0

I am having problems trying to get my regular expression right. Basically, I have an HTML string which contains various links. If the href attribute points to the same domain, or a domain in a list of approved domains, nothing is changed. Anything else should be changed to a redirect page with the original href as a URL parameter

for example, assume the following domain names are allowed:

domain1, domain2, domain3

and disallowed domains point to "/redirect.htm?url=..."

I would want the following string

<p>this is a paragraph with 
    <a href="/index.htm">link 1</a> and 
    <a href="http://domain4/page.htm">link 2</a> and 
    <a href="http://www.domain1.com">link3</a> and 
    <a href="http://www.domain5.com/directory/page.htm">link 4</a>
</p>

to be changed to:

<p>this is a paragraph with 
    <a href="/index.htm">link 1</a> and 
    <a href="/redirect.htm?url=domain4/page.htm">link 2</a> and 
    <a href="http://www.domain1.com">link3</a> and 
    <a href="/redirect.htm?url=www.domain5.com/directory/page.htm">link 4</a>
</p>

I should also point out that I am using IdocScript, a java based custom language for our content management system.
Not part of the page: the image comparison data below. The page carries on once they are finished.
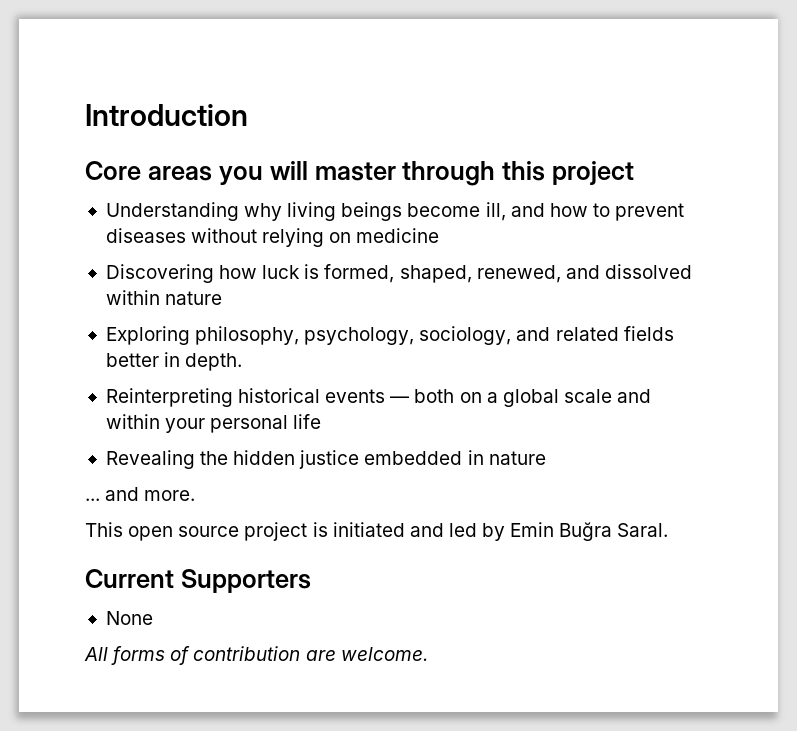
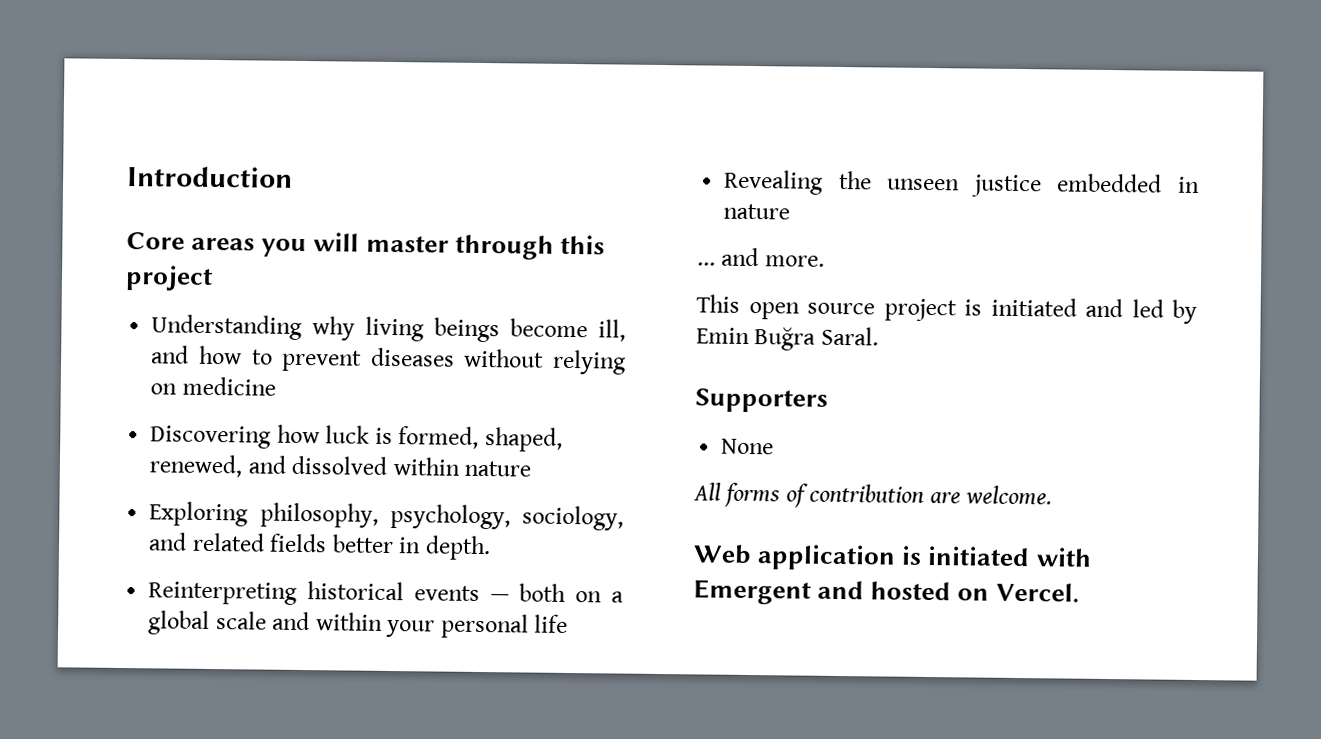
- Revealing the hidden justice embedded in nature
+ Revealing the unseen justice embedded in nature
- Current Supporters
+ Supporters
+ Web application is initiated with Emergent and hosted on Vercel.

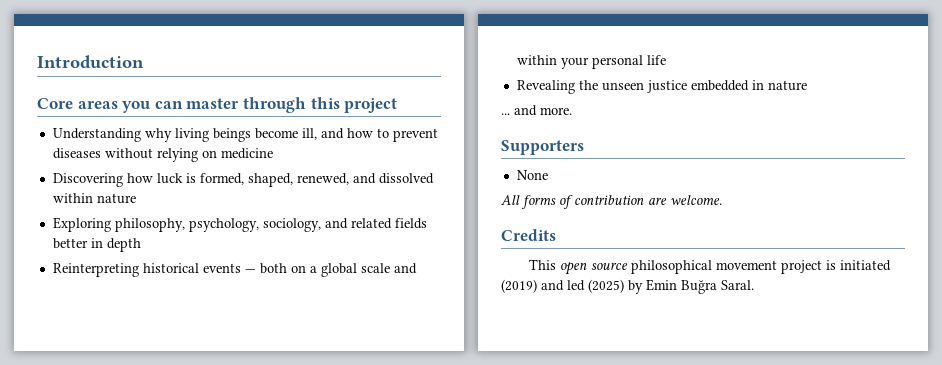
- Core areas you will master through this project
+ Core areas you can master through this project
- Exploring philosophy, psychology, sociology, and related fields better in depth.
+ Exploring philosophy, psychology, sociology, and related fields better in depth
- This open source project is initiated and led by Emin Buğra Saral.
- Web application is initiated with Emergent and hosted on Vercel.
+ Credits
+ This open source philosophical movement project is initiated (2019) and led (2025) by Emin Buğra Saral.

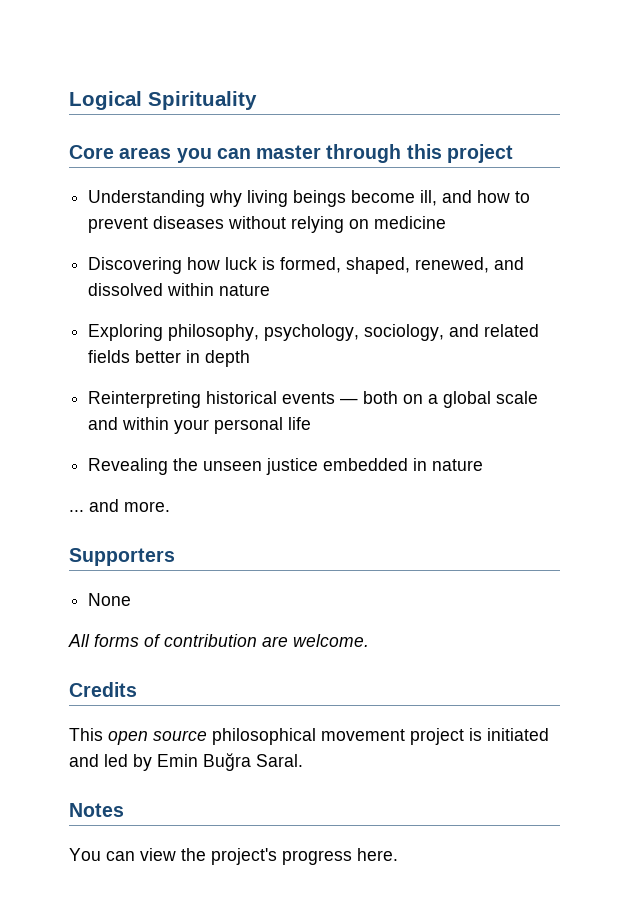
- Introduction
+ Logical Spirituality
- This open source philosophical movement project is initiated (2019) and led (2025) by Emin Buğra Saral.
+ This open source philosophical movement project is initiated and led by Emin Buğra Saral.
+ Notes
+ You can view the project's progress here.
I don't need help with that, just the regular expression.

the best I have come up with so far (which clearly doesn't work) is:

<$ regex = "href=\"(^(/|domain1|domain2|domain3)" $>
<$ regexReplaceAll( originalString, regex, 'href="/redirect.htm?url=$1') $>

Can anyone help?

Typhoon101
  • 2,063
  • 8
  • 32
  • 49
  • 1
    There are [problems with parsing HTML via regexes](http://stackoverflow.com/questions/1732348/regex-match-open-tags-except-xhtml-self-contained-tags). – Joachim Sauer Nov 12 '13 at 10:11

2 Answers2

0
s/href="(?!=(\/|.*(domain1|domain2|domain3)))/href="\/redirect.htm?url=/

If we have a href, and it doesn't start with a slash and it doesn't contain domain1, domain2, or domain3, insert a redirect.
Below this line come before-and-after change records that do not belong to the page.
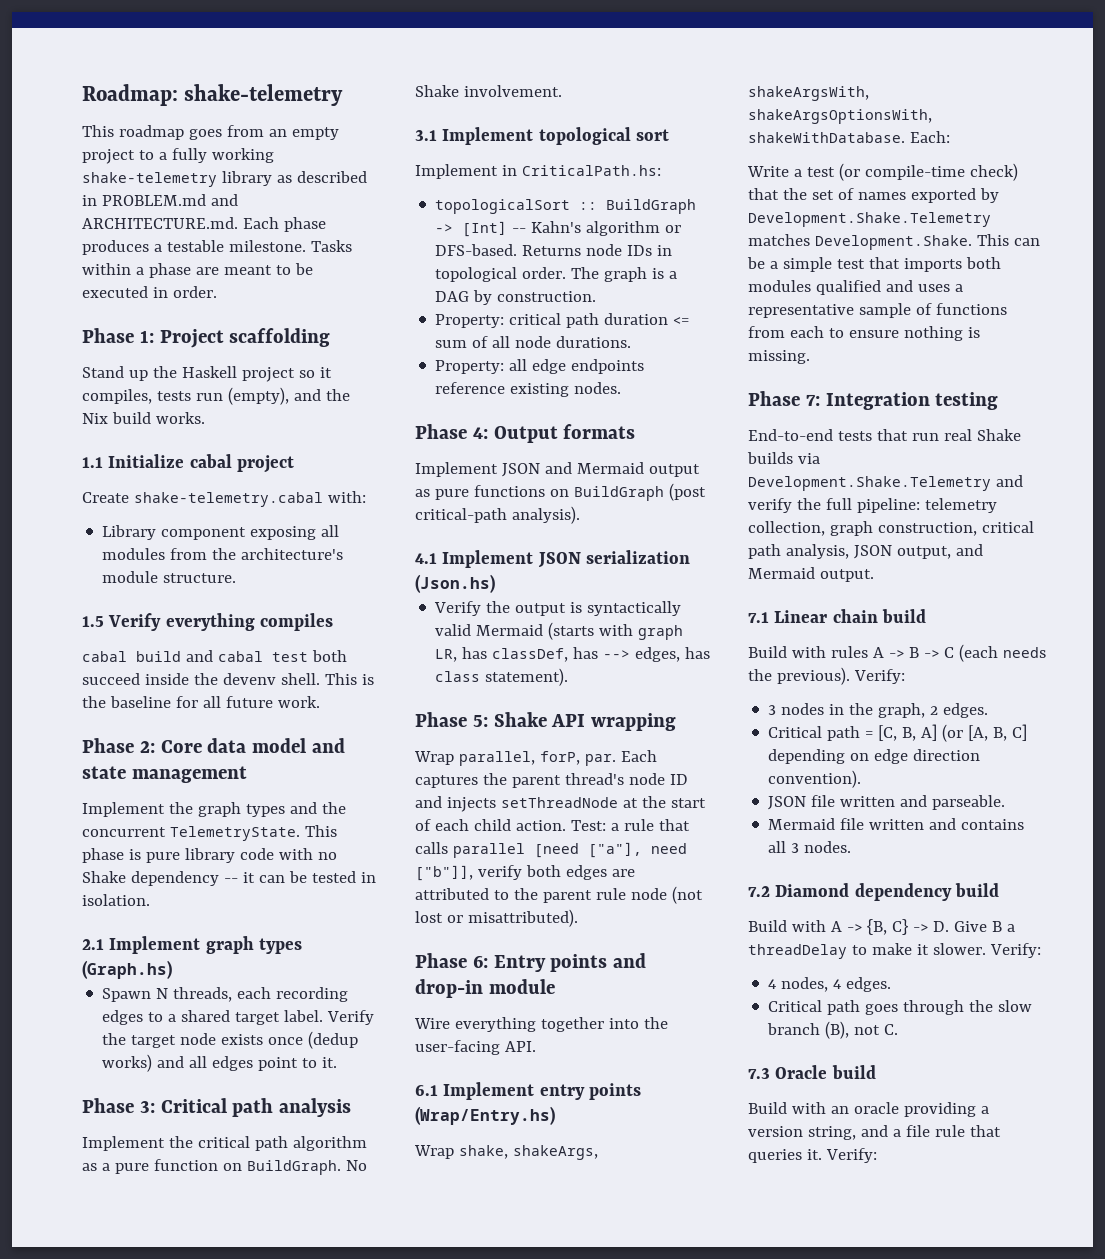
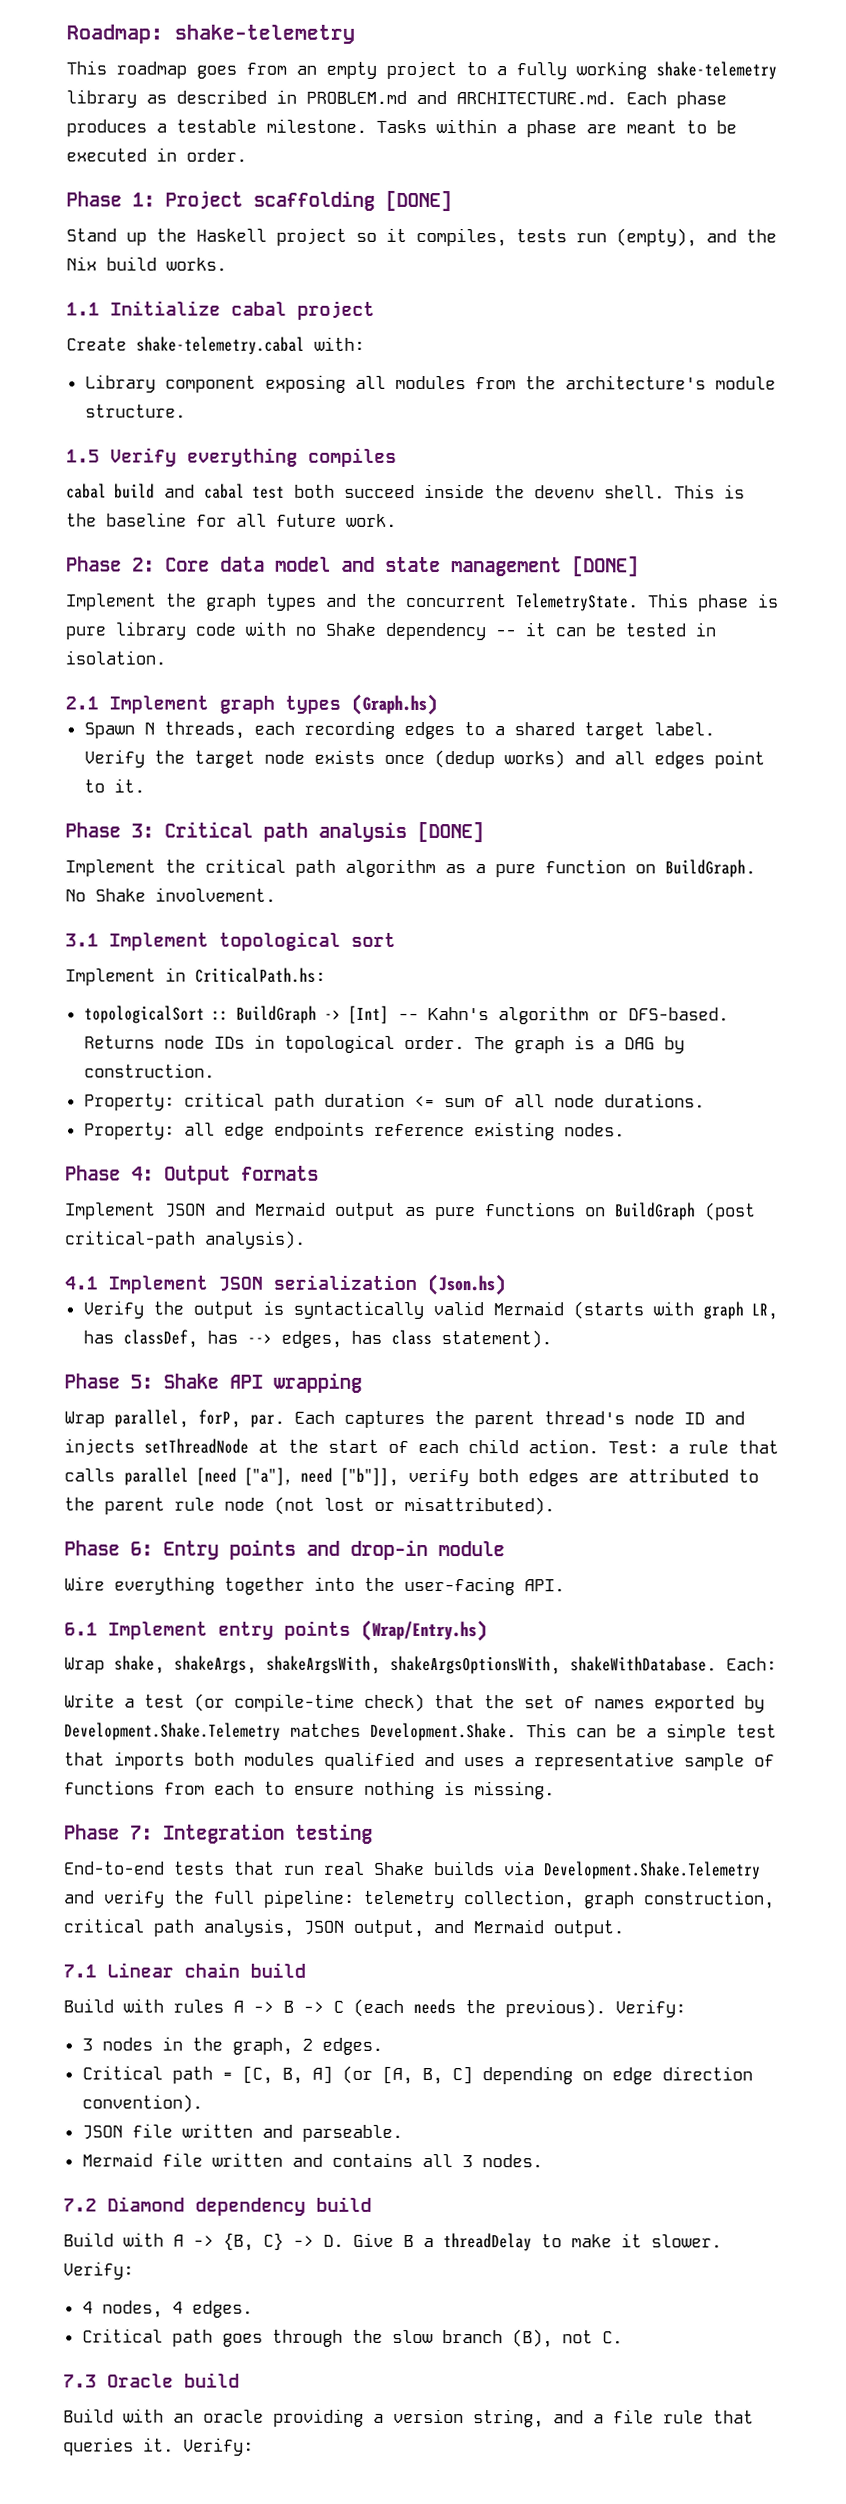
- Phase 1: Project scaffolding
+ Phase 1: Project scaffolding [DONE]
- Phase 2: Core data model and state management
+ Phase 2: Core data model and state management [DONE]
- Phase 3: Critical path analysis
+ Phase 3: Critical path analysis [DONE]

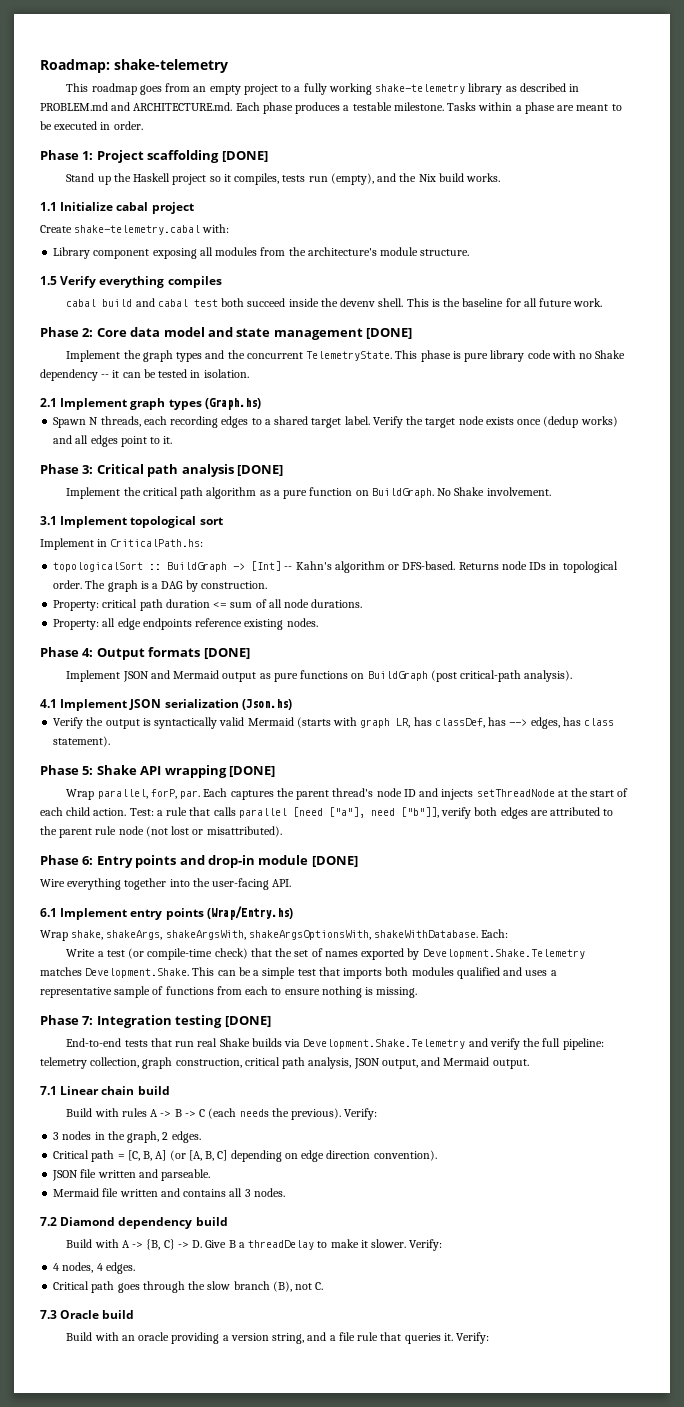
- Phase 4: Output formats
+ Phase 4: Output formats [DONE]
- Phase 5: Shake API wrapping
+ Phase 5: Shake API wrapping [DONE]
- Phase 6: Entry points and drop-in module
+ Phase 6: Entry points and drop-in module [DONE]
- Phase 7: Integration testing
+ Phase 7: Integration testing [DONE]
If needed, you can tighten up and look for specific subdomains as well:

s/href="(?!=(\/|http://((www|mobile|mysubdomain)\.)?(domain1|domain2|domain3)))/href="\/redirect.htm?url=/

Take a href=" that's not followed by [a slash] nor by [an optional subdomain and one of the listed domains], replace it by that same href=" + /redirect.htm?url=.

I've escaped the slashes, but that may not be necessary in your regex dialect of choice.

SQB
  • 3,926
  • 2
  • 28
  • 49
0

This one should suit your needs:

href="https?://((?:[^"](?<!\b(?:domain1|domain2|domain4)\b))+)"

Regular expression visualization

Replace by:

href="/redirect.htm?url=$1"

sp00m
  • 47,968
  • 31
  • 142
  • 252